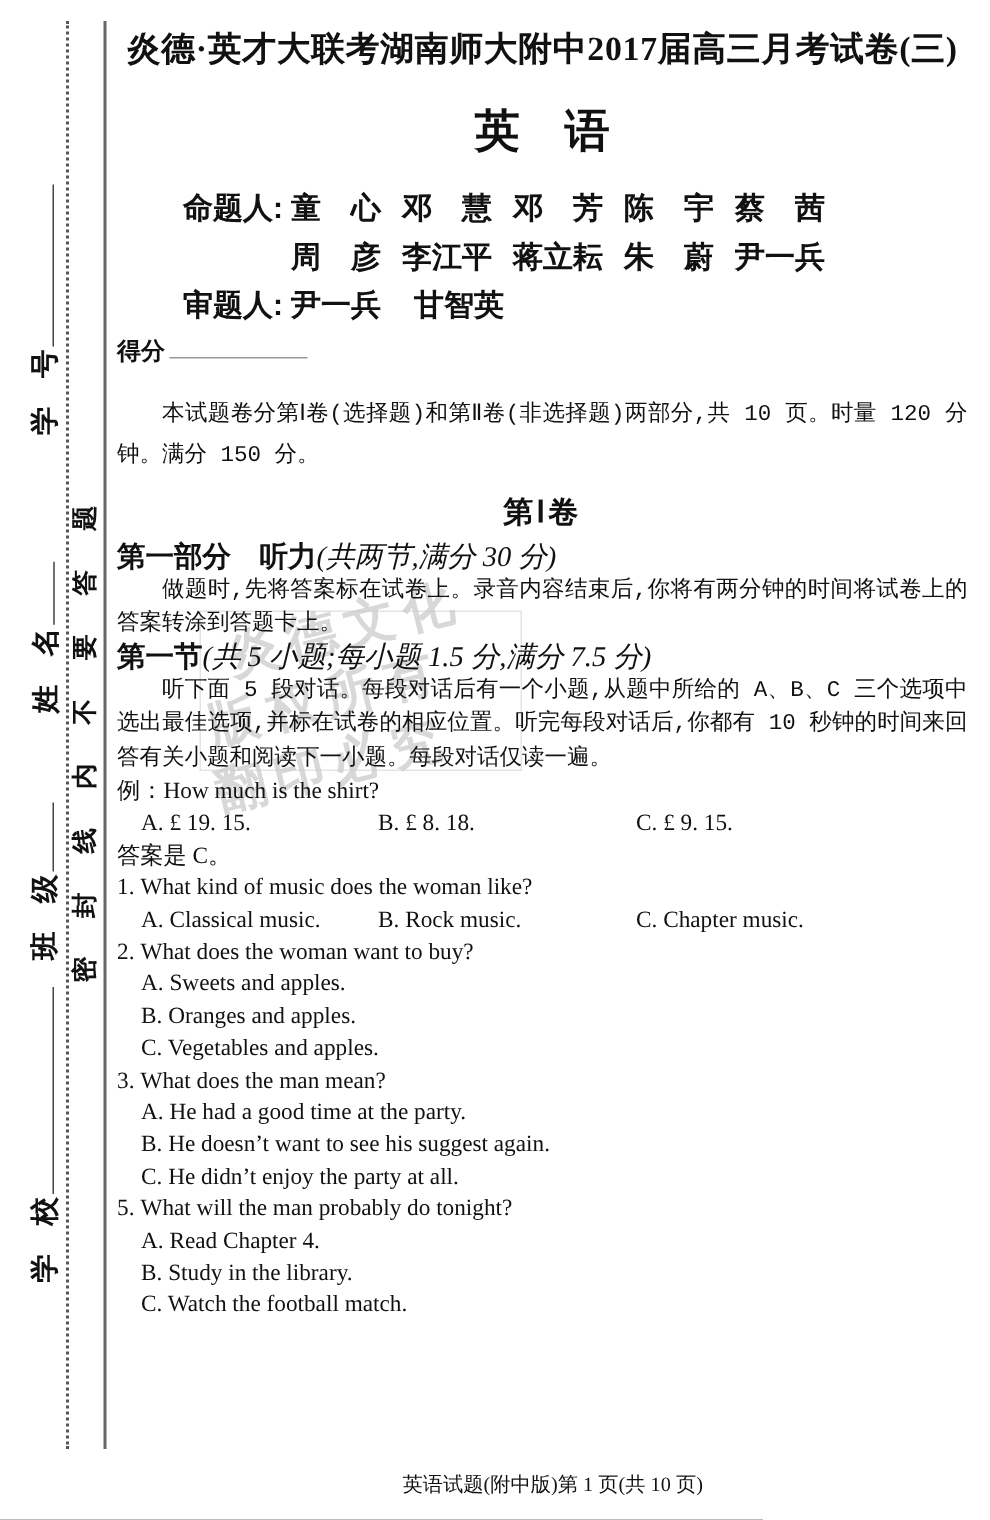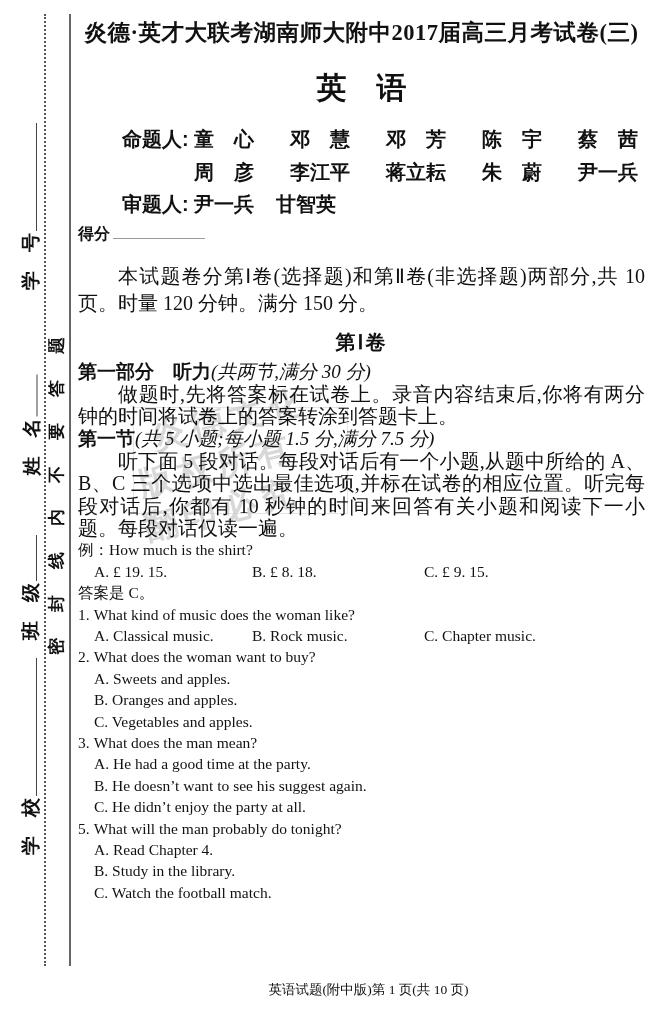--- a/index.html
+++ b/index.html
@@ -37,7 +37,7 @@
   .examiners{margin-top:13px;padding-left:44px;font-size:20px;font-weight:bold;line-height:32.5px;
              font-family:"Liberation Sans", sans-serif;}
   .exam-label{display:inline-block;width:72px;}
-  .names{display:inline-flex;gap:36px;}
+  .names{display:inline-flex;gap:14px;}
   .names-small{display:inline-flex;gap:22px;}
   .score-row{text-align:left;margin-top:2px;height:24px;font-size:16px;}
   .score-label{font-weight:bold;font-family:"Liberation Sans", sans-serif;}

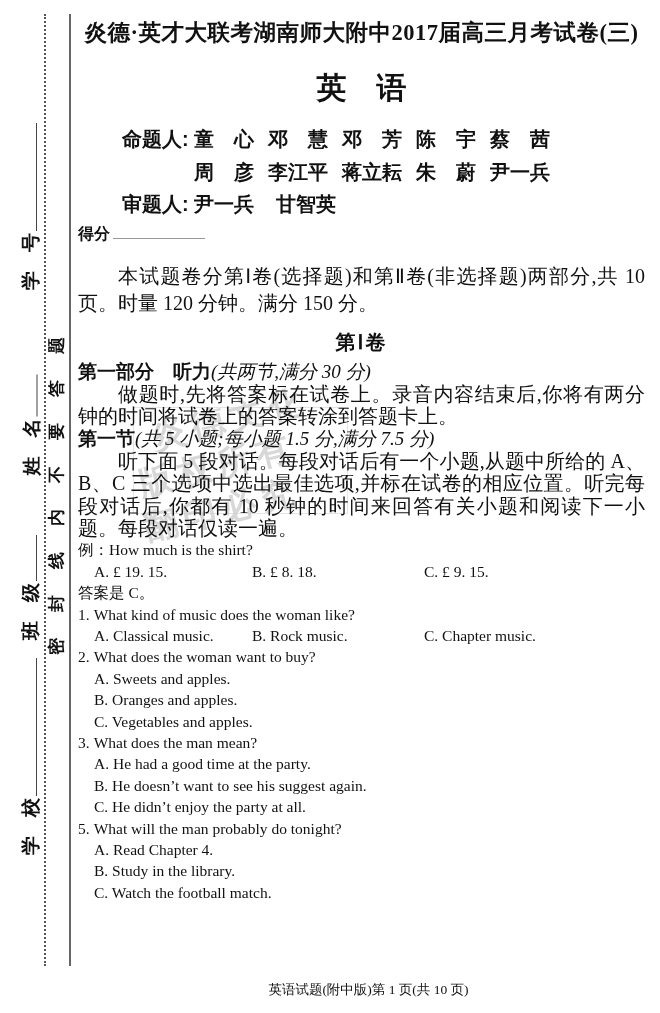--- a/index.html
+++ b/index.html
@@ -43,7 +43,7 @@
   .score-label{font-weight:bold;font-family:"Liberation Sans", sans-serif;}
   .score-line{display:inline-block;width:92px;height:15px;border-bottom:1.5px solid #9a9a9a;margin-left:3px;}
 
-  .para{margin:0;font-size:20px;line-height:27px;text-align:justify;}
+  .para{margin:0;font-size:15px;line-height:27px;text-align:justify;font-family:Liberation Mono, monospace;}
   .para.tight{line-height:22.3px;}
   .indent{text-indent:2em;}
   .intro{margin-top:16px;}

———

◆ **Your objective**: Copy every line of the listing where the word "score" appears.

◆ **Completed task**:
   .score-row{text-align:left;margin-top:2px;height:24px;font-size:16px;}
   .score-label{font-weight:bold;font-family:"Liberation Sans", sans-serif;}
   .score-label{font-weight:bold;font-family:"Liberation Sans", sans-serif;}
   .score-line{display:inline-block;width:92px;height:15px;border-bottom:1.5px solid #9a9a9a;margin-left:3px;}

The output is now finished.